What needs to be done → An exact copy of the lines of the listing below between the "border-bottom: 3px solid" line and the "html: none ->" line, both included, is the whole answer; please omit the pictures.

Extracted data →
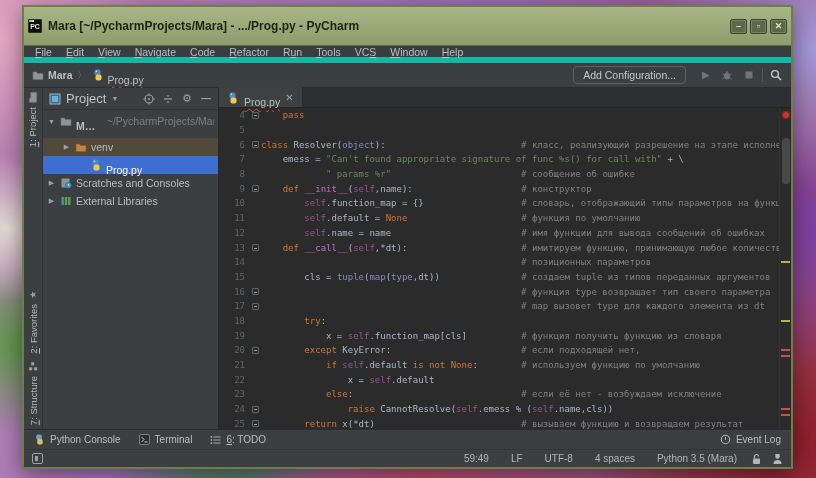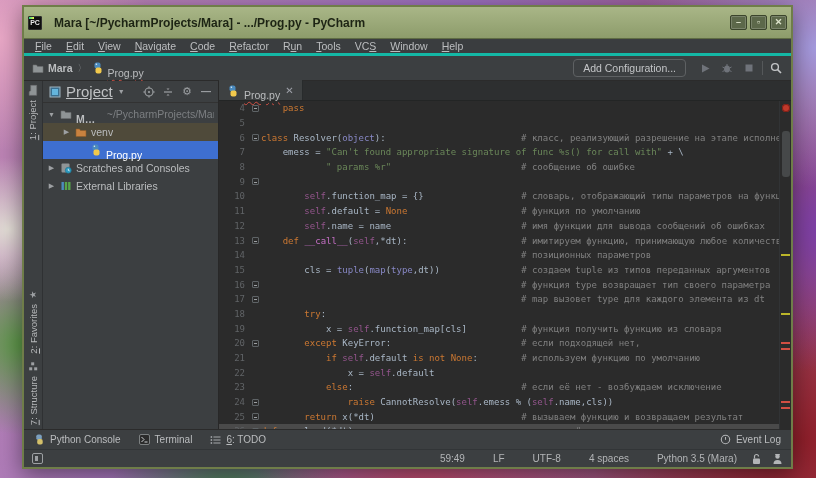"Mara [~/PycharmProjects/Mara] -" .titlebar { gap: 12px -> 6px; height: 32px -> 39px }
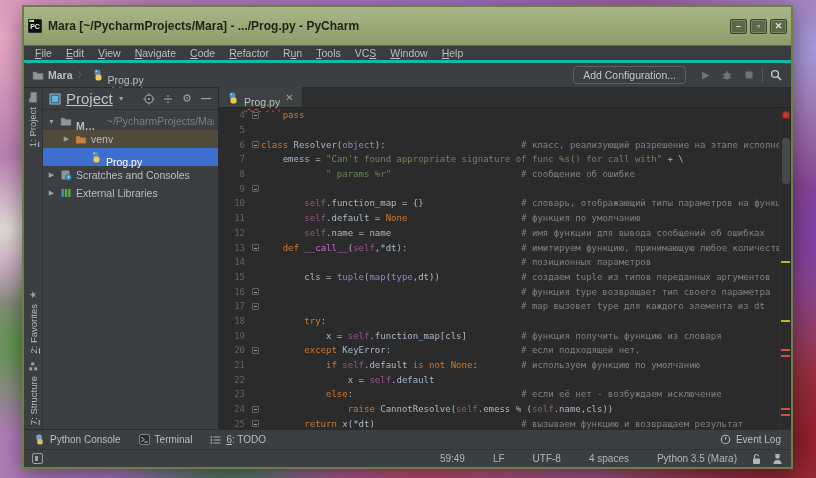"File" .menubar { border-bottom: 3px solid #14b8a6 -> 6px solid #14b8a6 }
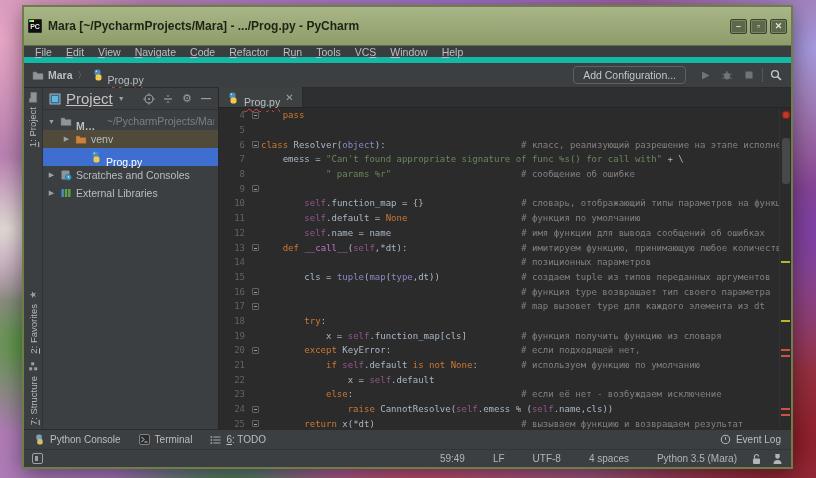"Project" .pp-title { font-size: 15px -> 13px; text-decoration: underline -> none }
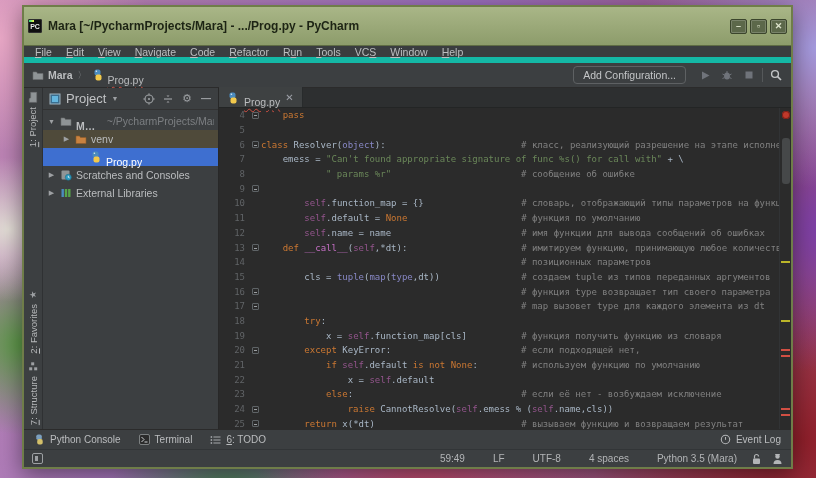"venv" div.tree-row { margin-top: none -> 8px }
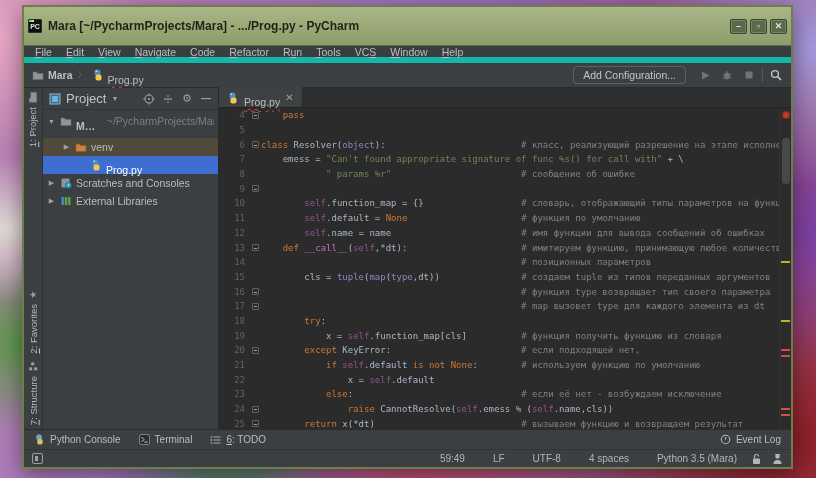"def __init__(self,name): # конструктор" span.code { html: none -> <span><span> </span><span>def </span><span>__init__</span><span>(</span><span>self</span><span>,name):</span><span> </span><span># конструктор</span></span> }
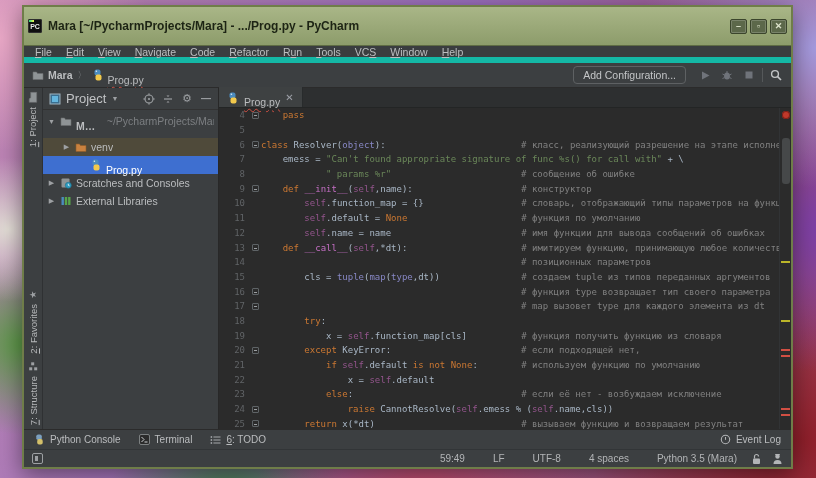"59:49" span { gap: 28px -> 22px }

Written answer →
"File" .menubar { border-bottom: 3px solid #14b8a6 -> 6px solid #14b8a6 }
"Project" .pp-title { font-size: 15px -> 13px; text-decoration: underline -> none }
"venv" div.tree-row { margin-top: none -> 8px }
"def __init__(self,name): # конструктор" span.code { html: none -> <span><span> </span><span>def </span><span>__init__</span><span>(</span><span>self</span><span>,name):</span><span> </span><span># конструктор</span></span> }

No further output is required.